Work and art are helping railway worker cope with her PTSD

This week is Mental Health Awareness Week. Here, railway worker and West Croydon resident TRACEY FULLER shares her story of how she has found ways of managing her own ill-health

Tracey Fuller had a difficult upbringing and faced traumas that have followed her into adulthood. It wasn’t until 2019 that she was diagnosed with post-traumatic stress disorder – PTSD – and she has been using art therapy as a way of coping.

“What I went through as a child has caused significant and lasting impacts on my mental health. Everything came to a head when I was 14 years old and since then I’ve suffered from panic attacks, which has been hard for my five boys to see.”

Tracey, who lives in West Croydon, is now 56. She says that she hasn’t let her mental health battles define her.

She discovered the railway in 2015 and having a fulfilling career later in life with Govia Thameslink Railway has helped to keep her distracted in a positive way.

“I really enjoy coming to work because I get to help lots of people every day. Now that I’ve been diagnosed with PTSD, I’m very understanding and compassionate when it comes to meeting other people struggling with their mental health.

“Over the years, I’ve learnt that if someone looks agitated or distressed then it only takes one kind word to help calm them down and turn their day around.”

Art treatment: Tracey Fuller says her work with GTR has helped her cope with her PTSD

It was a year after her PTSD diagnosis that Tracey began to use art therapy as a way to tackle her condition.

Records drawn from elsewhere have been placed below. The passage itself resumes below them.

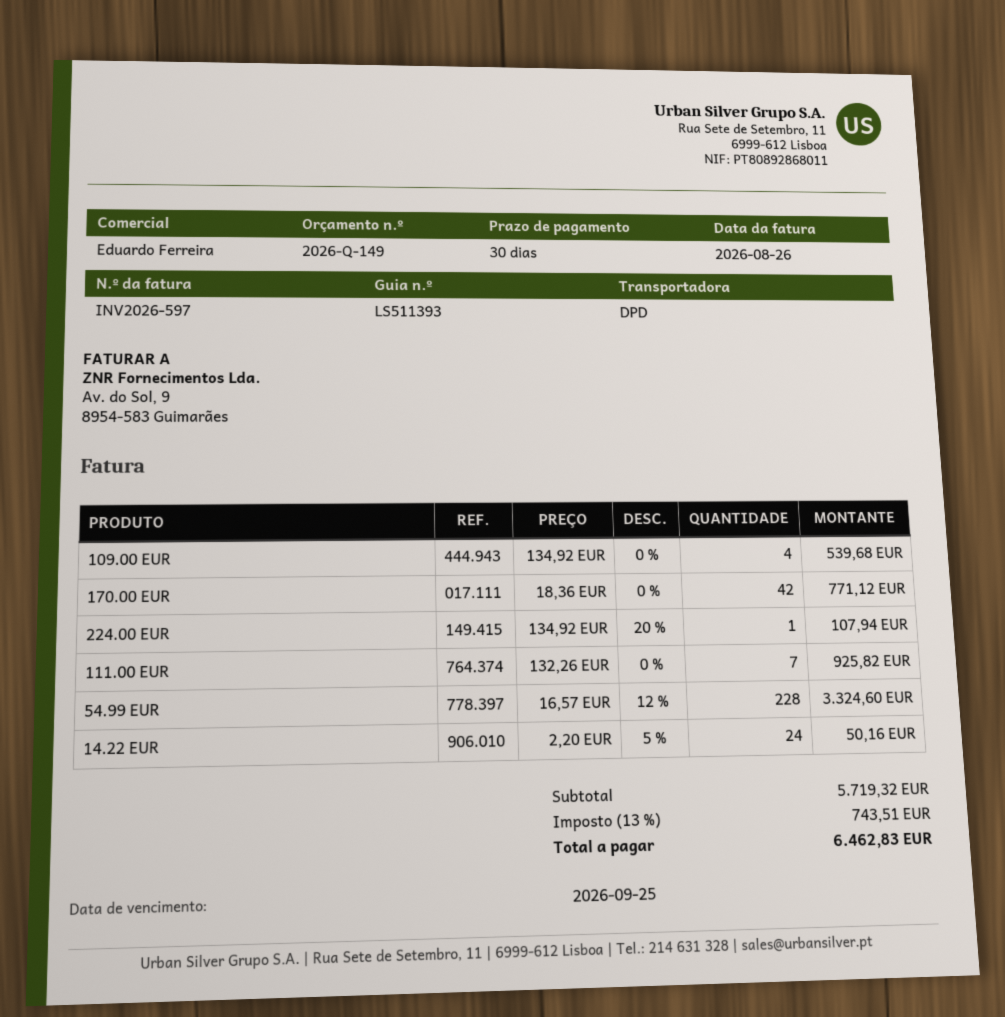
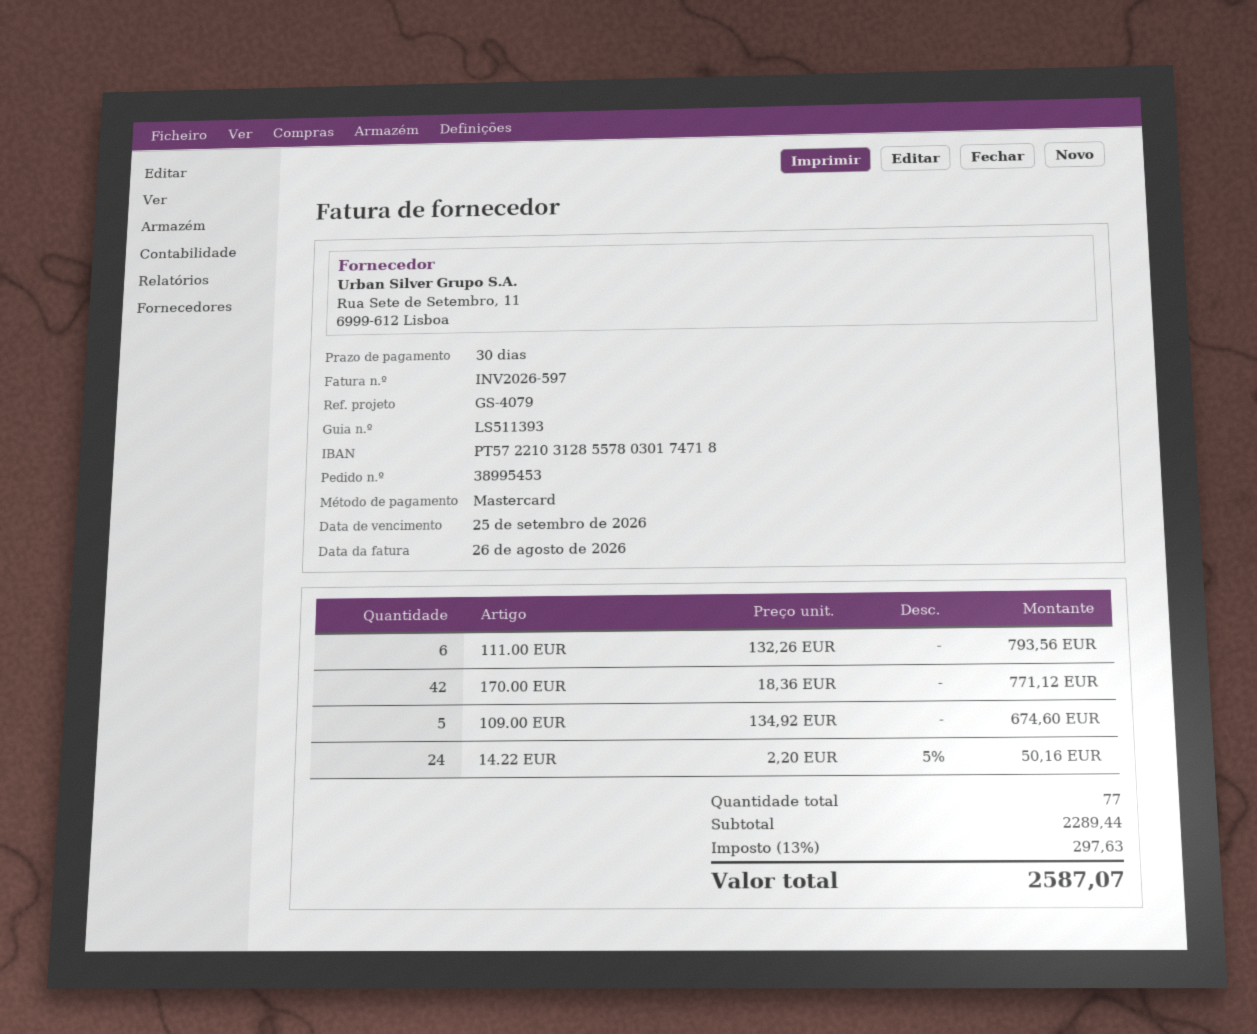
109.00 EUR: 4 x 134.92 = 539.68 -> 5 x 134.92 = 674.60
224.00 EUR: 1 x 134.92 - 20% = 107.94 -> none
111.00 EUR: 7 x 132.26 = 925.82 -> 6 x 132.26 = 793.56
54.99 EUR: 228 x 16.57 - 12% = 3324.60 -> none
subtotal: 5719.32 -> 2289.44
tax: 13% = 743.51 -> 13% = 297.63
total: 6462.83 -> 2587.07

“I felt an overwhelming sense of relief once I was diagnosed with PTSD, but still hadn’t found a way to control my panic attacks.

“I’d tried a few things, but nothing worked until one day I helped my colleague finish her diamond art painting during my break.

“To be able to find that space where my brain could relax was an unbelievable feeling and it’s really helped me over the last three years.

“It’s good to see mental health being spoken about more openly and compared to when I was growing up, there’s a lot more awareness training and resources available to people.

“I’m hoping to become a well-being champion with Govia Thameslink Railway so I can support my colleagues who may be fighting their own battles.”

In addition to a network of well-being champions, GTR also provides staff with dedicated caring for the vulnerable training as well as training on how to make a safe intervention on the railway. Employees with Trauma Risk Management – TRiM – qualifications help to oversee the welfare of other colleagues, and the rail operator also offers support from Samaritans, the railway chaplain network and a railway pastor.